For more of an insight into TLUD stoves check out this blog: http://backyardpermaculture.blogspot.com/search/label/Biochar
Community Networking Conversation Café
It was all about reconnecting and relocalising with Sofi taking the reins of the Transition movement into her hands and hosting a Building Sustainable Communities workshop. People were put into groups of four or five and asked to discuss what the concept of healthy community meant to them and to talk about ways they could bring this into their bioregion. It was an engaging discussion for all with talk of everything from compassion vs empathy to kerbside veggie gardens and ‘sustainable internet’. It turned out to be a great ice-breaker to have early in the day as well as an effective networking tool for people in the same bioregion to brainstorm ideas for their community.
Seed Saving – The Best Insurance Policy There Is
Things got a bit seedy with Charlie’s Seed to Seed workshop – a guide to establishing the best family insurance policy there is. Using some rotten eggplant and a squishy old Richmond River cucumber (a localised variety originally introduced by an American soldier from the window of a train heading out of Casino early last century) folks were shown how to complete the full cycle of their veggie gardens by harvesting and processing seed. The cucumber and eggplant, as with any ‘wet’ seed, needed to be scraped out and fermented for three days before being cleaned and dried out on paper towel. ‘Dry’ seeds such as basil and lettuce on the other hand (ones that form in a seedhead or pod on the plant and then dry out in the sun) can be plucked and stored in paper bags until every seed has fallen out of the capsule or head or until they are dry enough to thresh and separate from the chaff.

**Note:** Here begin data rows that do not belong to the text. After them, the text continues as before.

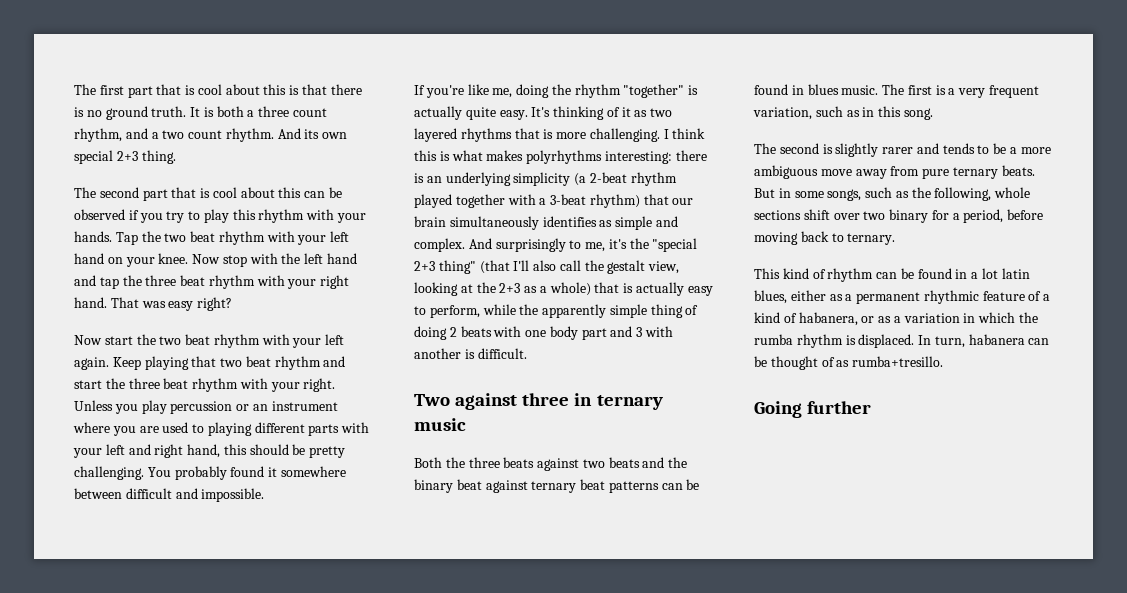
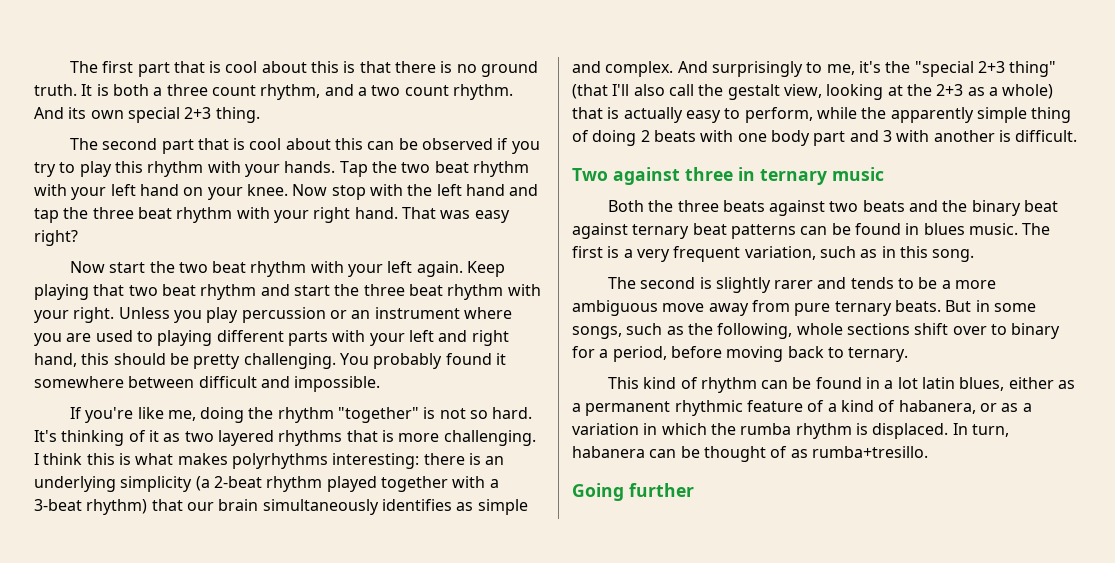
[414,106,528,120] actually quite easy. -> [439,407,533,419] not so hard.
[863,211,886,220] two -> [990,324,1007,335] to

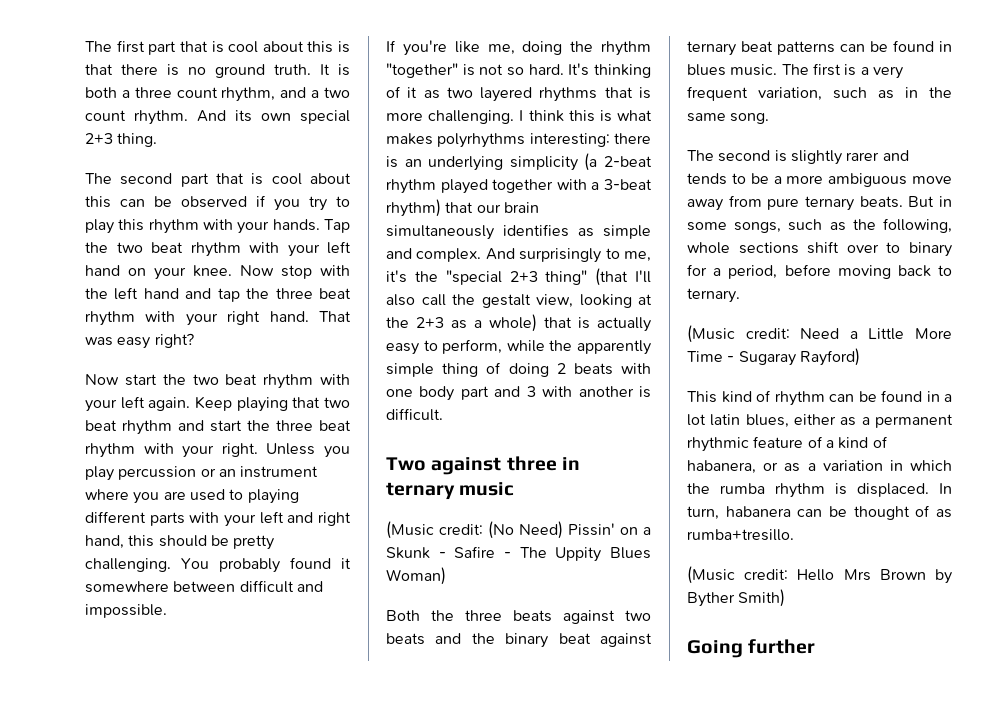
(884, 174) none -> [386,521,651,539] [386,546,651,562] [386,567,446,585] // (Music credit: (No Need) Pissin' on a Skunk - Safire - The Uppity Blues Woman)
[899,246,928,258] this -> [929,87,952,98] [687,113,726,122] the same
(909, 354) none -> [687,325,952,343] [687,348,860,366] // (Music credit: Need a Little More Time - Sugaray Rayford)
(928, 452) none -> [687,566,952,584] [687,589,786,607] // (Music credit: Hello Mrs Brown by Byther Smith)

Wild Food Forage & Edible Weeds
Toni took everyone out on an expedition around the property where they were introduced to the various edible obscurities that can be found lurking in most backyard lawns. Gushing forth rave reviews on such delicacies as chickweed salad and apple & dock crumble, she had the entire group practically grazing their way around Djanbung Gardens. Ending up at the bushfoods forest, people were introduced to some of the native goodies that can grow in the region such as the lemon, anise and cinnamon myrtles, finger lime and lillypilly.
Natural Craft Materials
Anyone wondering what to do with their surplus supply of privet were treated to a surprise when Jess demonstrated its superb usefulness as a basket weaving material. She gave insights into various basket-weaving techniques using privet, wysteria and various other commonly found and weedy cane plants, as well as delivering a beautiful demonstration on homemade paper-mache and paper making.

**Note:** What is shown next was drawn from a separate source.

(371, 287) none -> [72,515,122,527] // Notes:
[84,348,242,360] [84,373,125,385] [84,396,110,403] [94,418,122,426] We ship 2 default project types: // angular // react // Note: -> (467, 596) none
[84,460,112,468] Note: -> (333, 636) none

The day was back-to-back action, with every topic being covered from Compost Tea to Bamboo Crafting, and anyone lucky enough to make it down was treated to a lifetime’s worth of Permaculture knowledge condensed into one fun-filled open-day. From the quality and insightfulness of the workshops and the hard work of all of the students and volunteers involved, it’s clear that the next generation of highly-skilled permies emerging from PCA are getting ready to take on the world!